Cups are an even bigger challenge. The nonprofit cites an estimate that Starbucks uses around 4 billion cups annually; a Starbucks release pegs the number even higher, at 6 billion. After setting its goal in 2008 to move to cup recycling, the company pushed to find better cup designs, but faced challenges. It does now have a paper cup that can be recycled and others that can be composted–but the bigger problem is that few cities have the right infrastructure to process either kind.

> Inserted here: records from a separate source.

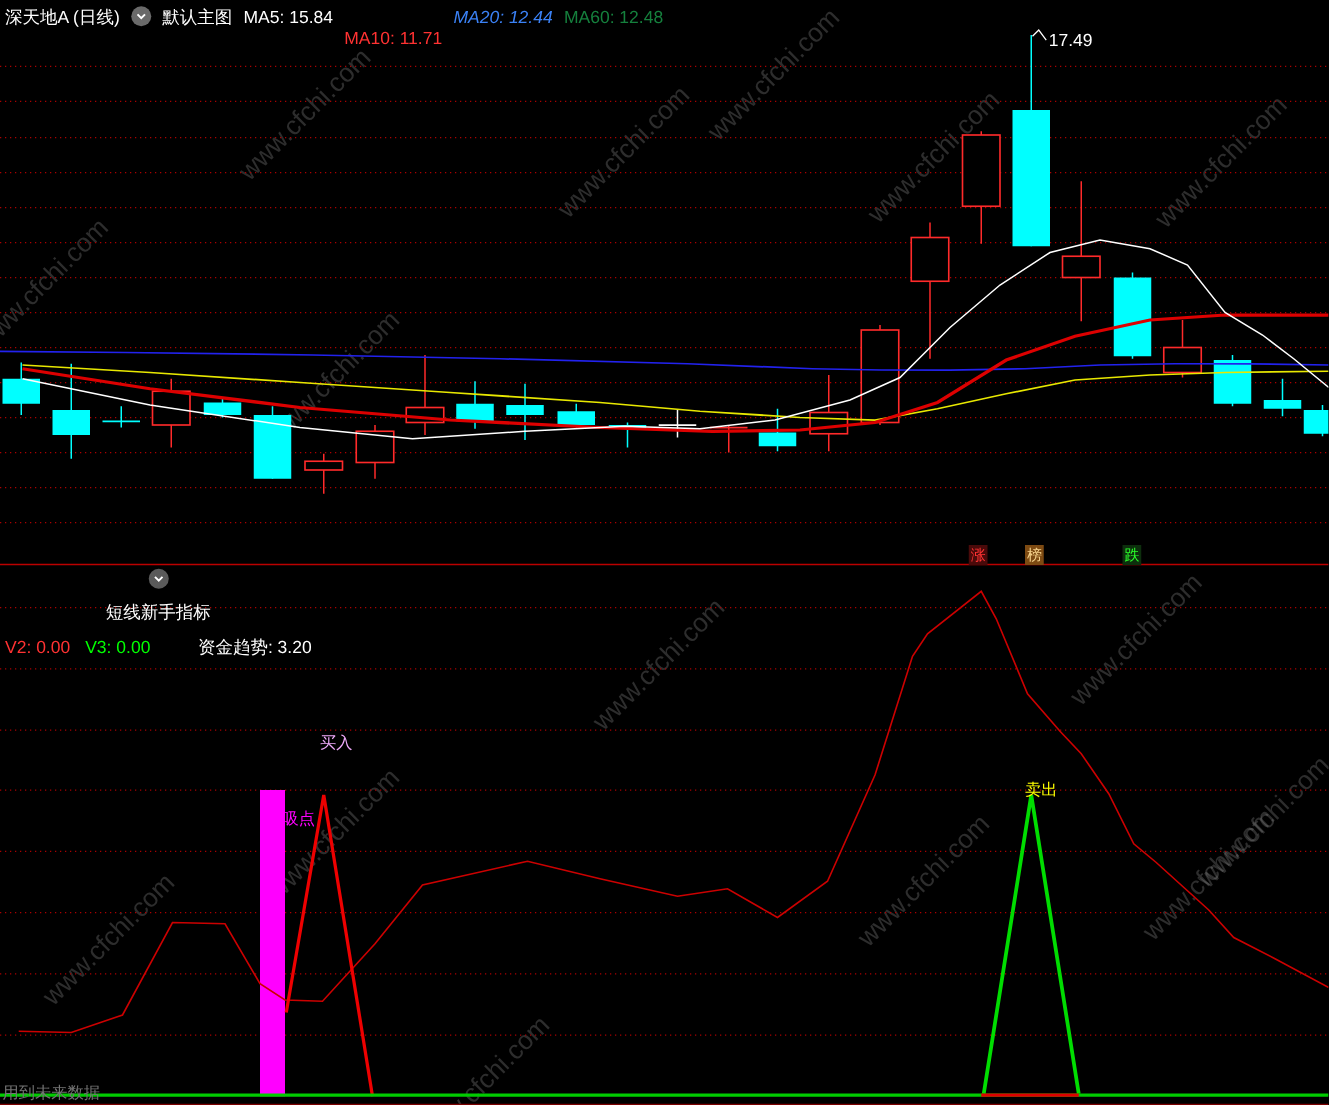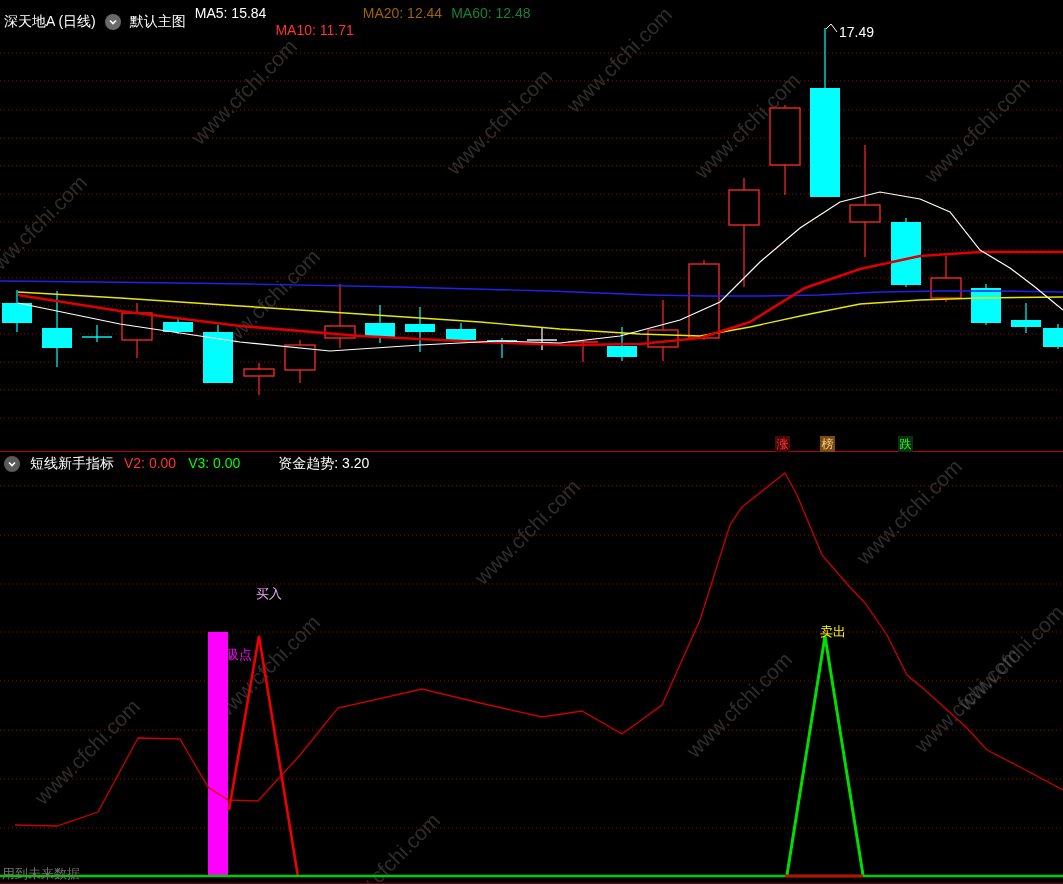--- a/index.html
+++ b/index.html
@@ -5,7 +5,7 @@
   html,body{margin:0;padding:0;background:#000;}
   .app{position:relative;width:1063px;height:884px;background:#000;overflow:hidden;
        font-family:"Liberation Sans",sans-serif;}
-  .hdr{position:absolute;left:4px;top:5px;display:flex;align-items:center;gap:9px;
+  .hdr{position:absolute;left:4px;top:5px;display:flex;gap:9px;
        font-size:14px;color:#fff;white-space:nowrap;z-index:30;}
   .hdr2{position:absolute;left:4px;top:455px;display:flex;align-items:center;gap:10px;
         font-size:14px;color:#fff;white-space:nowrap;z-index:30;}

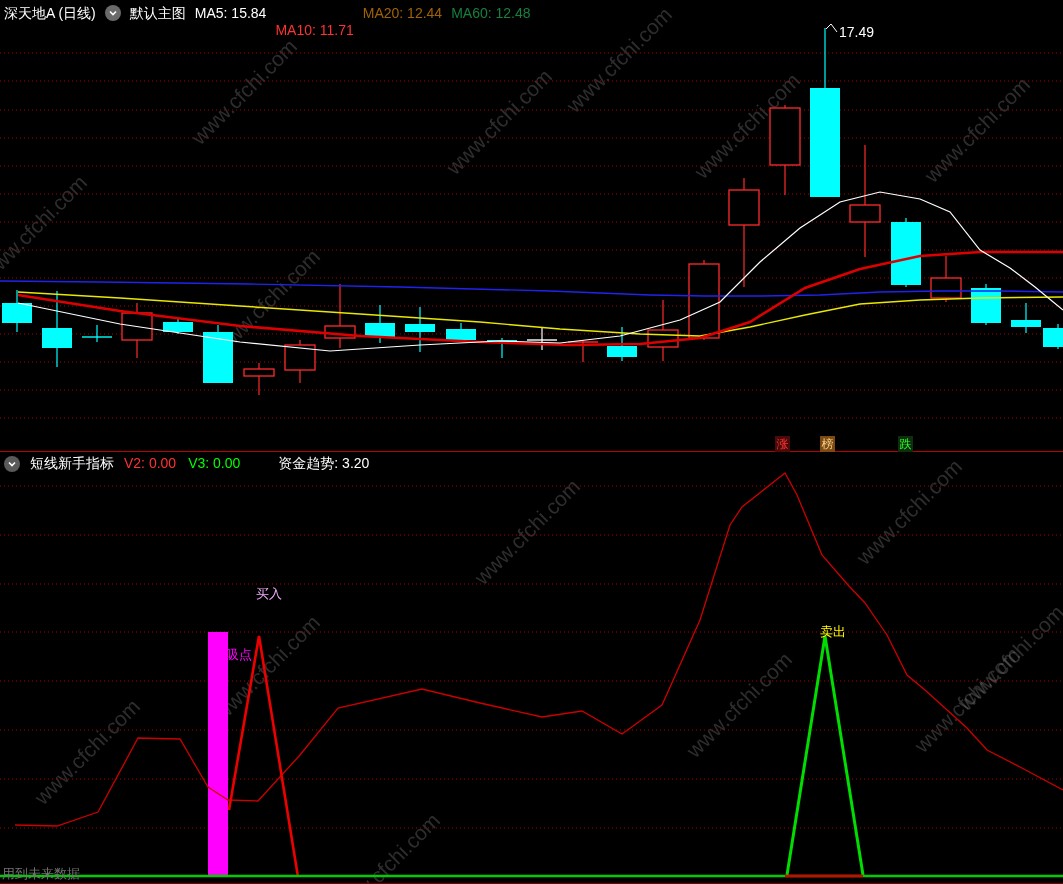--- a/index.html
+++ b/index.html
@@ -151,7 +151,7 @@
     <span id="ma-labels" style="display:flex;gap:9px;">
         <span style="color: rgb(255, 255, 255);">MA5: 15.84</span>
         <span style="color: rgb(255, 50, 50); margin-top: 17px;">MA10: 11.71</span>
-        <span style="color: #a16207;">MA20: 12.44</span>
+        <span style="color: #3b82f6; font-style: italic;">MA20: 12.44</span>
         <span style="color: #15803d;">MA60: 12.48</span>
       </span>
   </div>

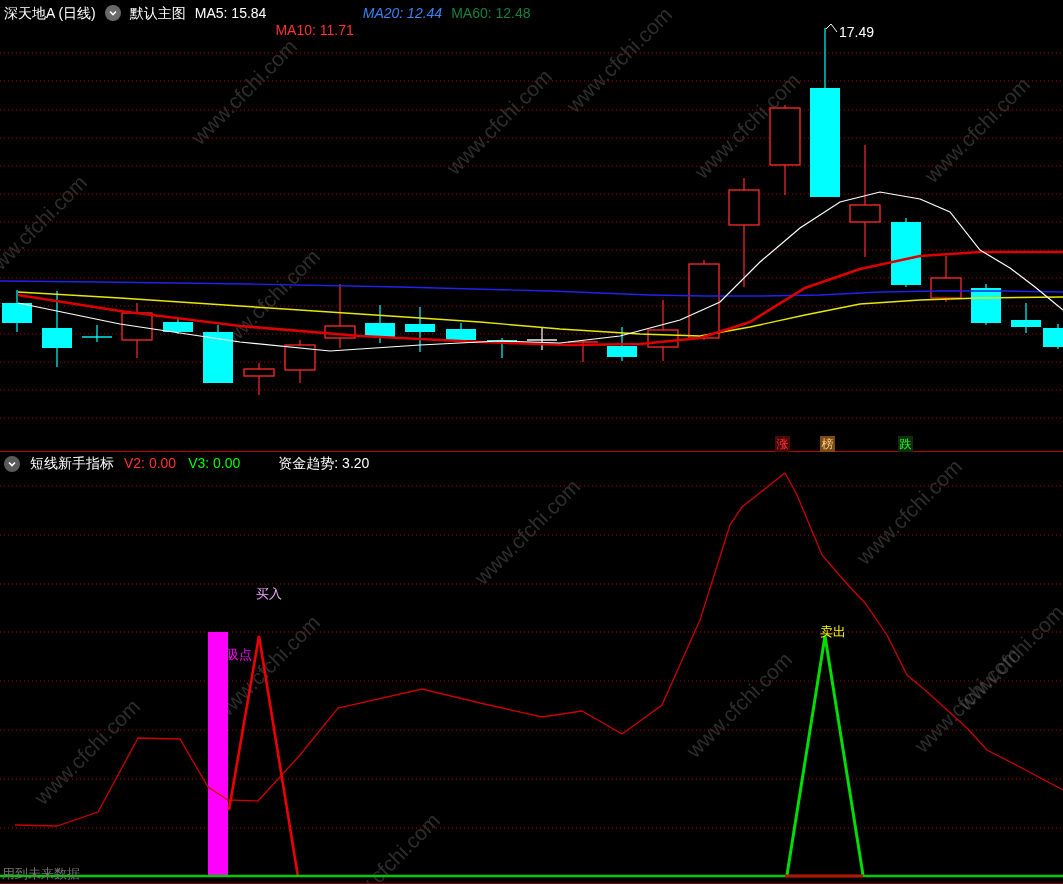--- a/index.html
+++ b/index.html
@@ -8,7 +8,7 @@
   .hdr{position:absolute;left:4px;top:5px;display:flex;gap:9px;
        font-size:14px;color:#fff;white-space:nowrap;z-index:30;}
   .hdr2{position:absolute;left:4px;top:455px;display:flex;align-items:center;gap:10px;
-        font-size:14px;color:#fff;white-space:nowrap;z-index:30;}
+        font-size:14px;color:#fff;white-space:nowrap;z-index:30;flex-direction:column;}
   .circle-ico{width:16px;height:16px;border-radius:50%;background:#6a6a6a;display:flex;
               align-items:center;justify-content:center;flex:0 0 auto;}
   .circle-ico svg{display:block;}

Monday’s announcement is in addition to Starbucks recycling efforts in cities such as Seattle, Washington, D.C. and New York.

GeekWire reported:

Starbucks cups have a plastic coating on the inside, which allows them to hold up under the heat from coffee, but that makes them unable to be recycled in some areas. Starbucks cups are recyclable in several large markets, including Seattle, New York, Boston, San Francisco and Washington D.C. Starbucks is calling on cities to develop consistent recycling and compost policies to ensure that cups can be more widely recycled.

Starbucks said it is in the middle of a six-month trial of a new cup liner made partially from plant-based materials for its paper cups. Starbucks said this is the 13th internal test of this type in just the last year.

Along with answering continued calls for it to cut down on consumer waste, Starbucks is hoping this announcement will net it some positive PR—similar to when Dunkin’ Donuts made headlines and garnered positive buzz after promising to get rid of its Styrofoam cups by 2020.

What do you think of Starbucks’ announcement, PR Daily readers?